Reference Data is frequently considered as a subset of master data. The full name for this data category is Master Reference Data.
Reporting data is (very short definition) data organized for the purpose of reporting and business intelligence. Data for operational reporting as well as data for enterprise (highly aggregated) reporting belong in this category.
Reporting data is created from the transactional data, master data and master reference data.
Metadata is data that describes other data; it is the underlying definition or description of data. Examples of metadata include the properties of a media file: its size, type, resolution, author, and create date. Software applications, documents, spreadsheets, and web pages are all examples that typically have associated metadata. Master data, reference data, and log data all have related metadata.
Big data has many different definitions, but the most common is from Gartner’s Doug Laney. He characterized “big data” by 3Vs: volume, variety, and velocity. By its very nature, big data cannot be effectively maintained with traditional technology. Quite simply, it is the combination of the previous four types of data: log data, transactional data, reference data, and master data.
Unstructured Data is data that does not have a predefined structure. This type of data refers mainly to text data. For example, a PDF document enters in this category. Domains such as Text Mining can extract relevant and structured data from unstructured documents.
So, what's the problem with Master Data?
As mentioned earlier Master data is often authored (created) and used in operational systems, but is not always accurate and complete enough to fit all purposes.

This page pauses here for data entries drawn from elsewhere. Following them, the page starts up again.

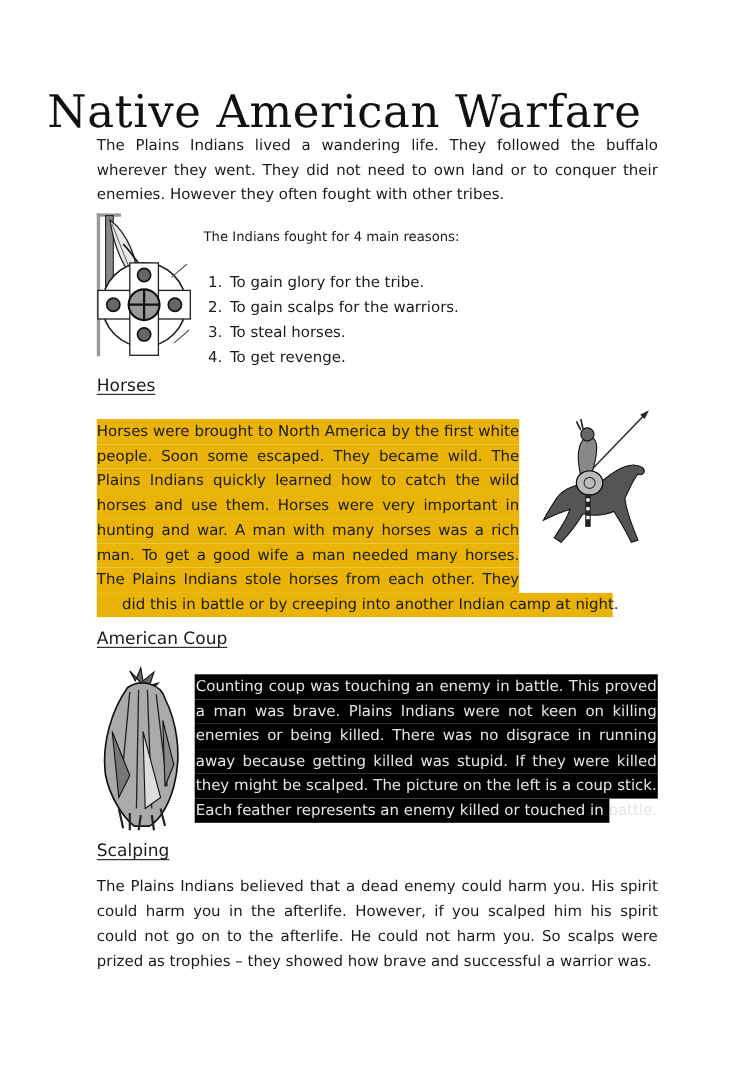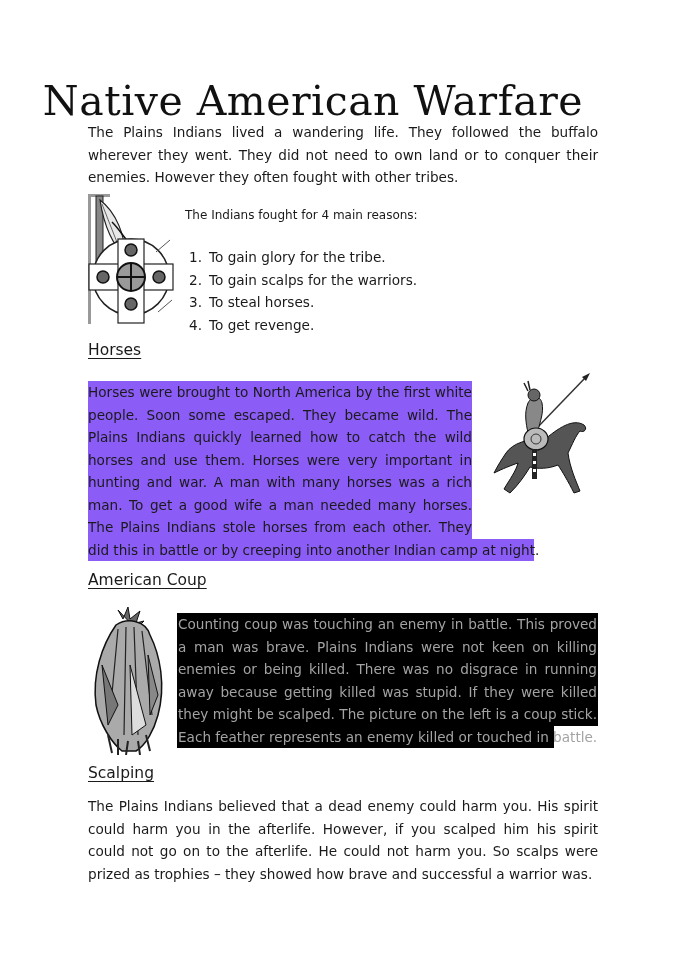--- a/index.html
+++ b/index.html
@@ -35,7 +35,7 @@
 
     .horses-box { position: absolute; left: 88px; top: 381px; }
     .horses-box .hl {
-      background: #8b5cf6; font-size: 13.6px; line-height: 22.5px; height: 22.5px;
+      background: #eab308; font-size: 13.6px; line-height: 22.5px; height: 22.5px;
       white-space: nowrap; text-align: justify; text-align-last: justify;
     }
     .horses-box .hl.w1 { width: 384px; padding-right: 0; }

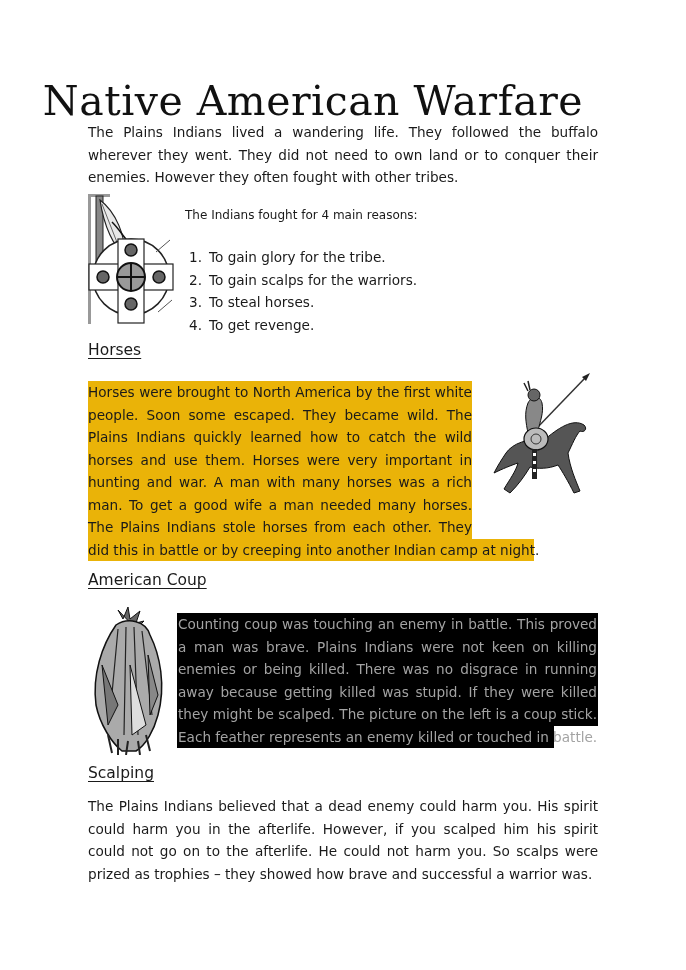--- a/index.html
+++ b/index.html
@@ -39,7 +39,7 @@
       white-space: nowrap; text-align: justify; text-align-last: justify;
     }
     .horses-box .hl.w1 { width: 384px; padding-right: 0; }
-    .horses-box .hl.last { width: 446px; text-align-last: left; }
+    .horses-box .hl.last { width: 446px; text-align-last: left; padding-left: 23px; }
 
     .coup-box { position: absolute; left: 177px; top: 613px; width: 421px; }
     .coup-box .cl {

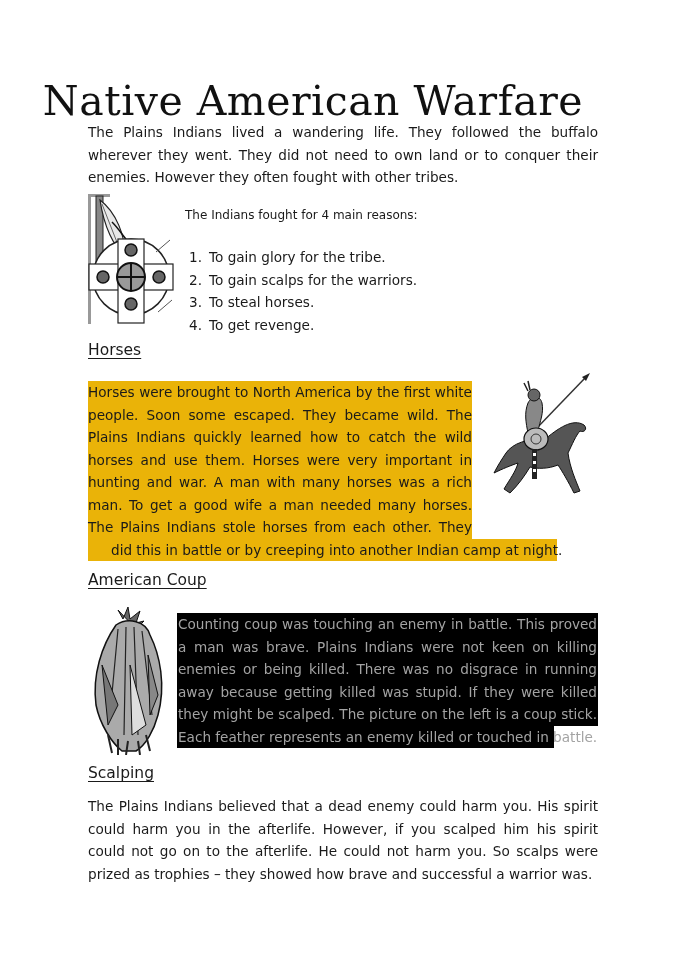--- a/index.html
+++ b/index.html
@@ -43,7 +43,7 @@
 
     .coup-box { position: absolute; left: 177px; top: 613px; width: 421px; }
     .coup-box .cl {
-      background: #000; color: #a3a3a3; font-size: 13.6px; line-height: 22.5px; height: 22.5px;
+      background: #000; color: #e5e5e5; font-size: 13.6px; line-height: 22.5px; height: 22.5px;
       white-space: nowrap; text-align: justify; text-align-last: justify; padding: 0 1px;
     }
     .coup-box .cl.last { width: 375px; text-align-last: left; }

For example, a phone device ordering process (or application) would probably go beyond gathering only order-related data. Billing and shipping addresses of the party placing the order would also be provided. But the email address, since it is not relevant in this process would probably not be created. A web registration process would focus on the quality of the email address, but would not guarantee the quality of the phone number, etc. Data entered in these applications is indeed tailored for each application-specific scenario and usage. But at the enterprise level, such customer master data should include accurate billing/shipping addresses as well as a valid email address and phone number.
In the organization of data, transactional and reporting data rely on master (and reference) data. As a consequence, "bad master data" reflects directly into untrusworthy reports and operational inefficiency.
Now, imagine a database hosting customers (or products, employees, sites) records with:
- All the relevant information (aggregated from the various operational sources),
- Only valid information (No incorrect addresses or bouncing emails),
- No duplicates.
This database would be Golden Data.
Golden data is a cleansed, de-duplicated, consolidated, validated version of the original master data. Some people call it the "Single Version of The Truth" or "360° Customer View" (needless to say that Capital Letters are a must here).
As you may imagine, this golden data has tremendous value for applications (BI, operational or others). It also reveals other challenges, that will be discussed in future posts.